Em 1990, Augusto Pinochet deixara a Presidência, mas continuou como lí­der das Forças Armadas. Em 1998, voltaria à polí­tica oficial para assumir o posto de senador vitalí­cio. No mesmo ano, seria detido durante uma viagem a Londres para tratamento médico. Sobre ele pesava um mandado de busca e apreensão, e pedido de extradição para a Espanha, onde era acusado por violação aos direitos humanos. Ficou mais de 500 dias em prisão domiciliar, mas contou com a ajuda do governo britânico, que o extraditou de volta para o Chile. Em 2004, investigações no Senado dos Estados Unidos apontaram que ele tinha contas secretas fora do Chile, no valor de quase US$ 30 milhões, frutos de corrupção enquanto era ditador. Pinochet morreu em 2006, sem nunca ter sido julgado oficialmente pelos crimes que cometeu.

Relatórios oficiais dão conta de que mais de 40 mil pessoas foram ví­timas dos militares, o que inclui torturados, mortos e desaparecidos. Os principais afetados foram polí­ticos de esquerda, dirigentes sindicais, militantes e simpatizantes de movimentos de esquerda.
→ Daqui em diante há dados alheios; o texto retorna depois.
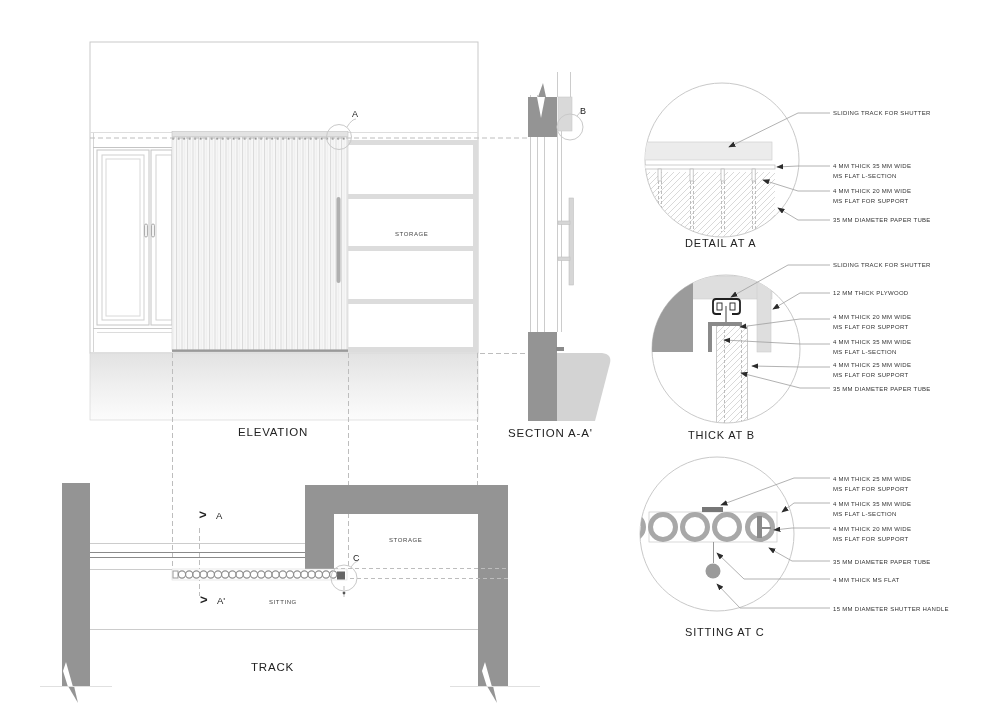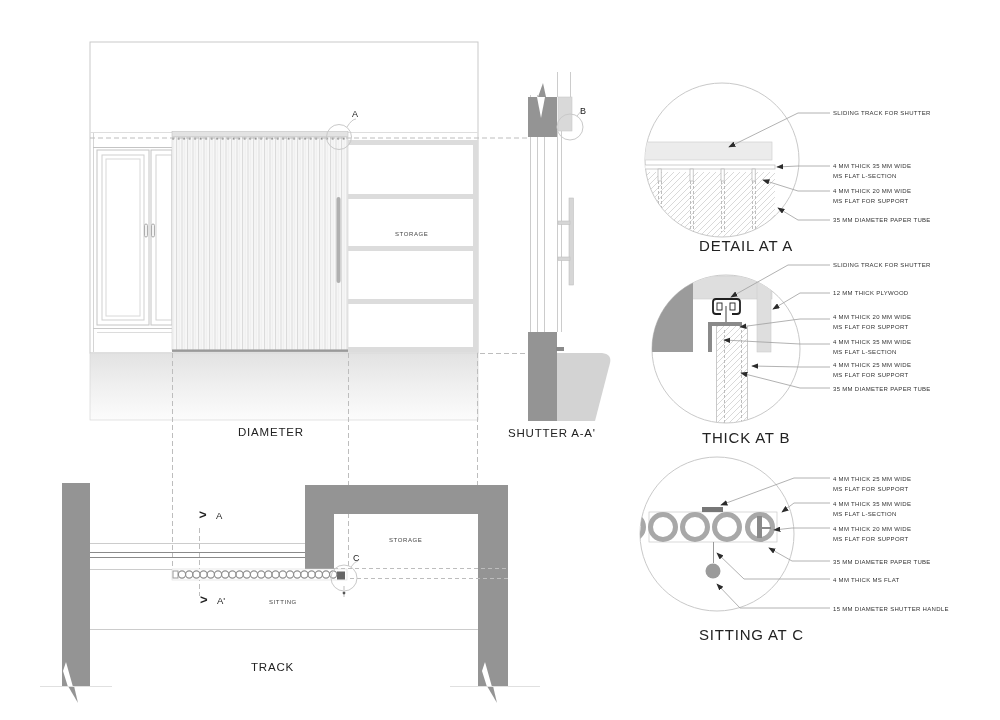--- a/index.html
+++ b/index.html
@@ -9,7 +9,7 @@
   .txt{position:absolute;white-space:pre-line;}
   .ann{font-size:6px;line-height:9.5px;letter-spacing:.3px;color:#333;}
   .view-title{font-size:11.5px;letter-spacing:.8px;color:#222;}
-  .detail-title{font-size:15px;letter-spacing:.8px;color:#222;margin-left:14px;}
+  .detail-title{font-size:11px;letter-spacing:.8px;color:#222;}
   .small-label{font-size:6px;letter-spacing:.6px;color:#444;}
   .marker-letter{font-size:9px;color:#222;}
   .cut-glyph{font-size:13px;font-weight:bold;color:#222;}

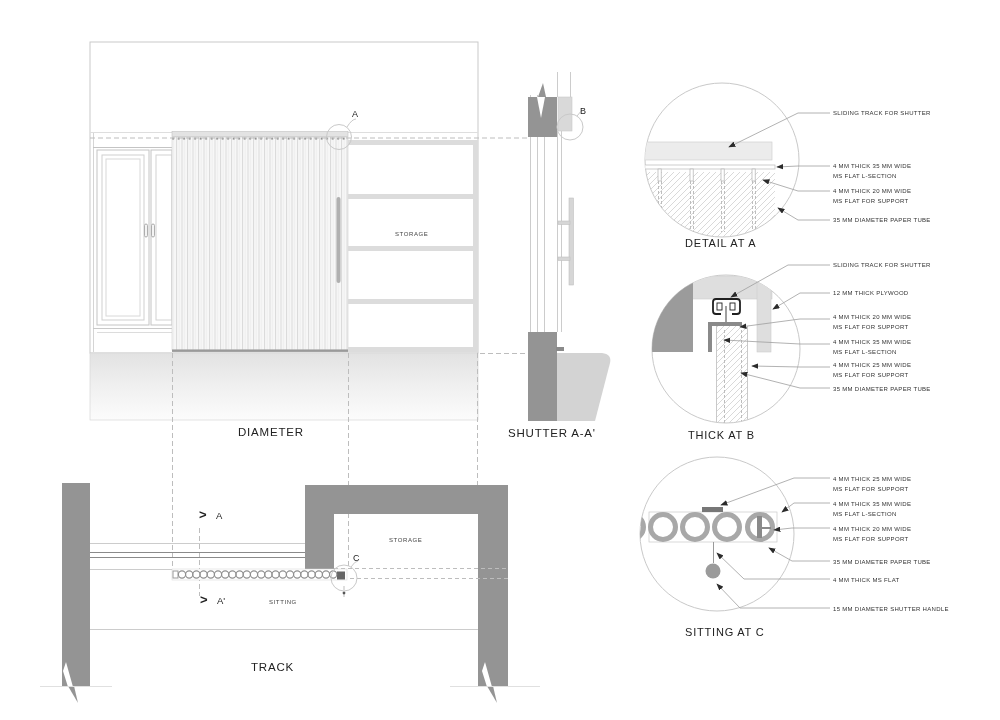--- a/index.html
+++ b/index.html
@@ -291,7 +291,7 @@
   </g>
 </svg>
 
-  <div class="txt view-title" style="left:238px;top:426px">DIAMETER</div>
+  <div class="txt view-title" style="left:238px;top:426px">ELEVATION</div>
   <div class="txt view-title" style="left:508px;top:427px">SHUTTER A-A'</div>
   <div class="txt view-title" style="left:251px;top:661px">TRACK</div>
 

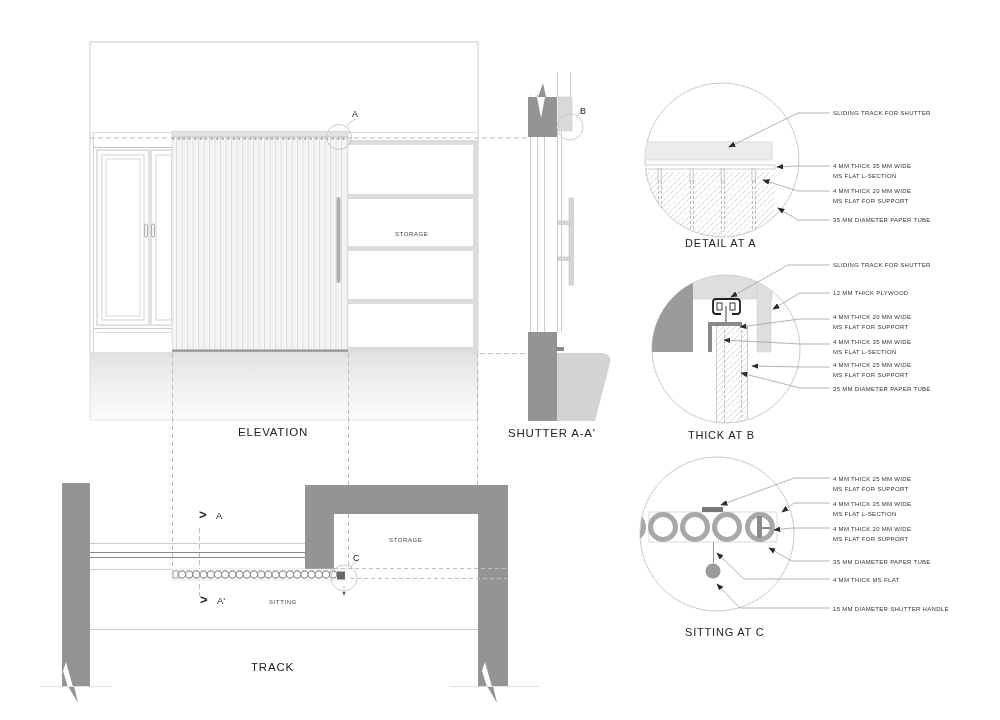--- a/index.html
+++ b/index.html
@@ -292,7 +292,7 @@
 </svg>
 
   <div class="txt view-title" style="left:238px;top:426px">ELEVATION</div>
-  <div class="txt view-title" style="left:508px;top:427px">SHUTTER A-A'</div>
+  <div class="txt view-title" style="left:508px;top:427px">SECTION A-A'</div>
   <div class="txt view-title" style="left:251px;top:661px">TRACK</div>
 
   <div class="txt small-label" style="left:395px;top:231px">STORAGE</div>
Há muitas cobranças pela punição dos criminosos da ditadura. Em agosto de 2023, um passo importante foi dado, quando a Justiça do Chile condenou sete militares aposentados pelo sequestro, tortura e assassinato, em 1973, do cantor Ví­ctor e de Jara Littér Quiroga, diretor prisional do governo de Salvador Allende. A pena estabelecida pelo Tribunal Supremo do Chile foi de 25 anos de reclusão.

No Brasil, impunidade

Em 2011, foi instalada no Brasil a Comissão Nacional da Verdade (CNV), que publicou, em 2014, seu relatório final. Foram identificados 434 mortes e desaparecimentos de ví­timas da ditadura civil-militar; sendo 191 mortos, 210 desaparecidos e 33 os desaparecidos cujos corpos tiveram seu paradeiro posteriormente localizado. Conforme o relatório, esses números certamente não correspondem ao total de mortos e desaparecidos , mas restringem-se aos casos cuja comprovação foi possí­vel em função do trabalho realizado. A CNV ressalta que houve muitos obstáculos na investigação, em especial a falta de acesso à documentação produzida pelas Forças Armadas.

A CNV lista os nomes de 377 agentes do Estado apontados como responsáveis por crimes durante a ditadura. Desde o fim da ditadura, mais de 50 ações foram impetradas pelo Ministério Público Federal pedindo a punição de torturadores. Nenhum foi preso. O único caso em que houve punição aconteceu bem antes: em 1972, 15 soldados foram torturados em um batalhão militar em Barra Mansa (RJ) e, em decorrência, 4 morreram ; foram condenados, por unanimidade, pelo Superior Tribunal Militar (STM), oito militares e dois civis.